Task requirements
Only the lines from the start of the data below through the line that contains "-60,7 +60,6 @@" are to be copied, exactly and without pictures.

········

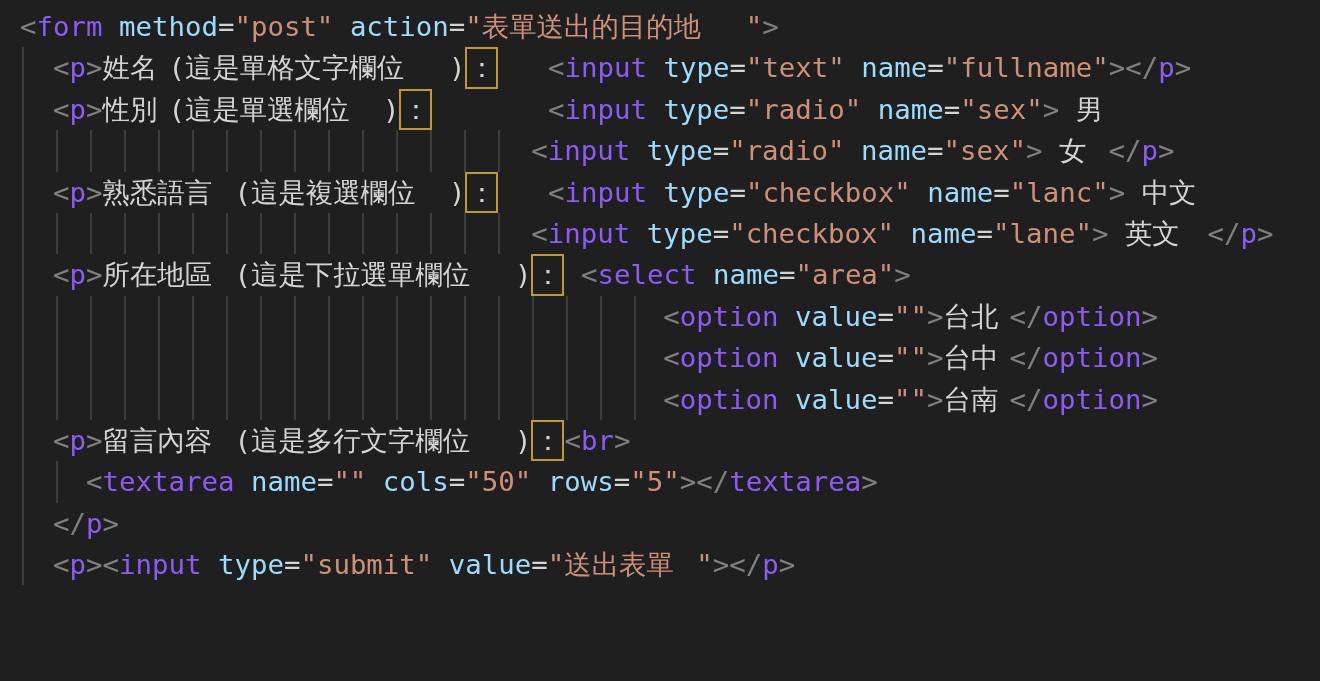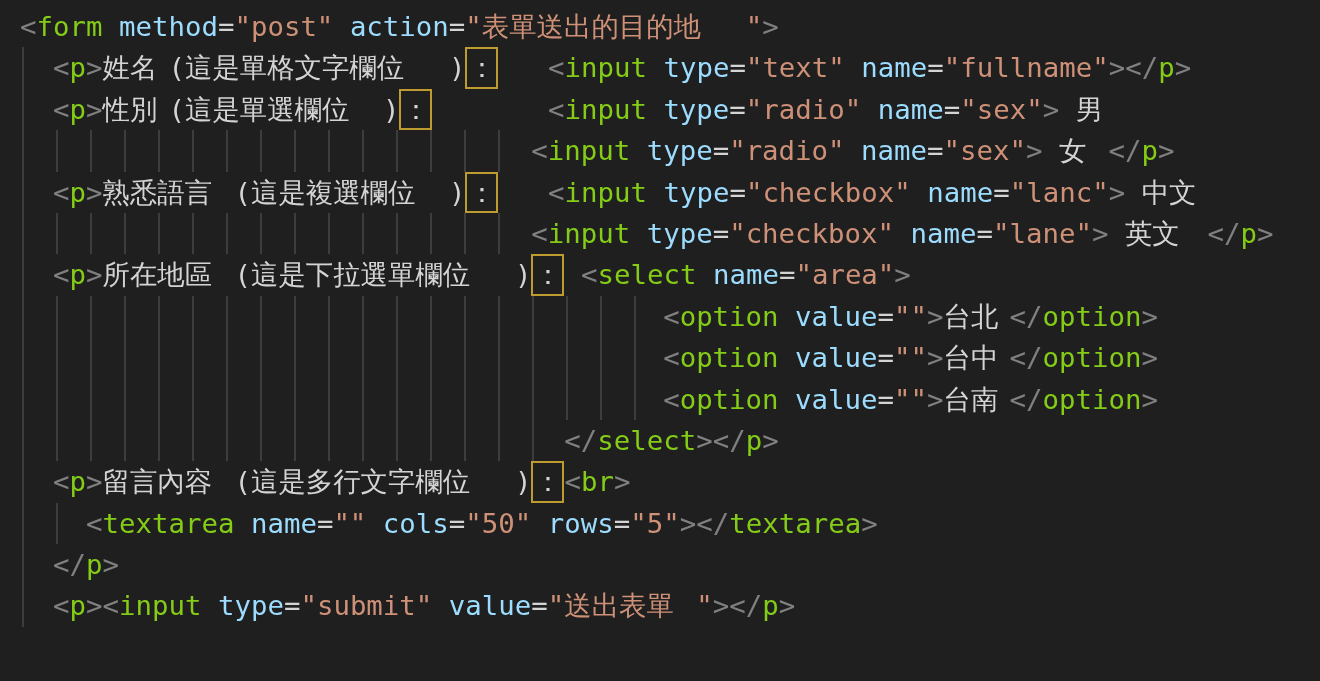--- a/index.html
+++ b/index.html
@@ -31,7 +31,7 @@
   }
   .content { position: relative; }
   .p { color: #808080; }               
-  .t { color: #84cc16; }               
+  .t { color: #8b5cf6; }               
   .a { color: #9cdcfe; }               
   .s { color: #ce9178; }               
   .x { color: #d4d4d4; }               

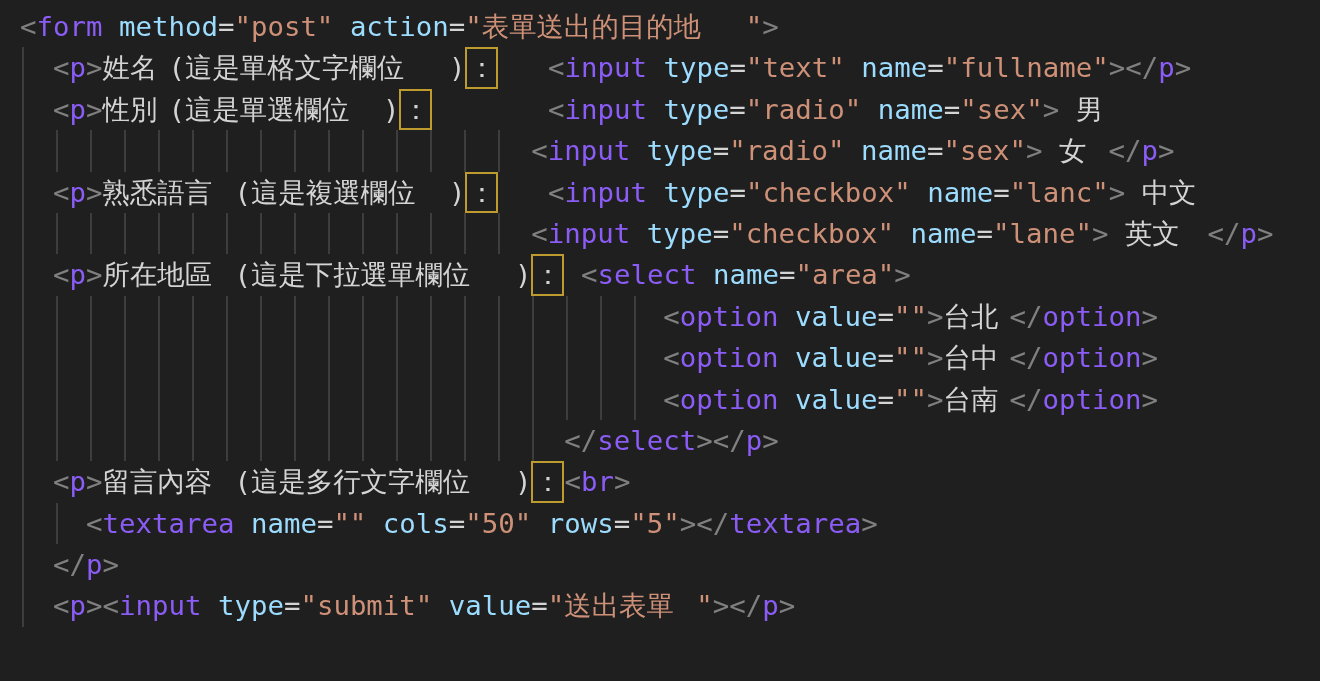--- a/index.html
+++ b/index.html
@@ -60,7 +60,6 @@
     <div class="line"><span class="guides" style="width: 614px;"></span><span class="content"><span class="x">                                       </span><span class="p">&lt;</span><span class="t">option</span><span class="x"> </span><span class="a">value</span><span class="e">=</span><span class="s">""</span><span class="p">&gt;</span><span class="x cjk" style="width: 66px;">台北</span><span class="p">&lt;/</span><span class="t">option</span><span class="p">&gt;</span></span></div>
     <div class="line"><span class="guides" style="width: 614px;"></span><span class="content"><span class="x">                                       </span><span class="p">&lt;</span><span class="t">option</span><span class="x"> </span><span class="a">value</span><span class="e">=</span><span class="s">""</span><span class="p">&gt;</span><span class="x cjk" style="width: 66px;">台中</span><span class="p">&lt;/</span><span class="t">option</span><span class="p">&gt;</span></span></div>
     <div class="line"><span class="guides" style="width: 614px;"></span><span class="content"><span class="x">                                       </span><span class="p">&lt;</span><span class="t">option</span><span class="x"> </span><span class="a">value</span><span class="e">=</span><span class="s">""</span><span class="p">&gt;</span><span class="x cjk" style="width: 66px;">台南</span><span class="p">&lt;/</span><span class="t">option</span><span class="p">&gt;</span></span></div>
-    <div class="line"><span class="guides" style="width: 512px;"></span><span class="content"><span class="x">                                 </span><span class="p">&lt;/</span><span class="t">select</span><span class="p">&gt;</span><span class="p">&lt;/</span><span class="t">p</span><span class="p">&gt;</span></span></div>
     <div class="line"><span class="guides" style="width: 2px;"></span><span class="content"><span class="x">  </span><span class="p">&lt;</span><span class="t">p</span><span class="p">&gt;</span><span class="x cjk" style="width: 132px;">留言內容</span><span class="x">(</span><span class="x cjk" style="width: 264px;">這是多行文字欄位</span><span class="x">)</span><span class="x cjk ubox" style="width: 33px;">：</span><span class="p">&lt;</span><span class="t">br</span><span class="p">&gt;</span></span></div>
     <div class="line"><span class="guides" style="width: 36px;"></span><span class="content"><span class="x">    </span><span class="p">&lt;</span><span class="t">textarea</span><span class="x"> </span><span class="a">name</span><span class="e">=</span><span class="s">""</span><span class="x"> </span><span class="a">cols</span><span class="e">=</span><span class="s">"50"</span><span class="x"> </span><span class="a">rows</span><span class="e">=</span><span class="s">"5"</span><span class="p">&gt;</span><span class="p">&lt;/</span><span class="t">textarea</span><span class="p">&gt;</span></span></div>
     <div class="line"><span class="guides" style="width: 2px;"></span><span class="content"><span class="x">  </span><span class="p">&lt;/</span><span class="t">p</span><span class="p">&gt;</span></span></div>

········

Written reply
--- a/index.html
+++ b/index.html
@@ -31,7 +31,7 @@
   }
   .content { position: relative; }
   .p { color: #808080; }               
-  .t { color: #84cc16; }               
+  .t { color: #8b5cf6; }               
   .a { color: #9cdcfe; }               
   .s { color: #ce9178; }               
   .x { color: #d4d4d4; }               

--- a/index.html
+++ b/index.html
@@ -60,7 +60,6 @@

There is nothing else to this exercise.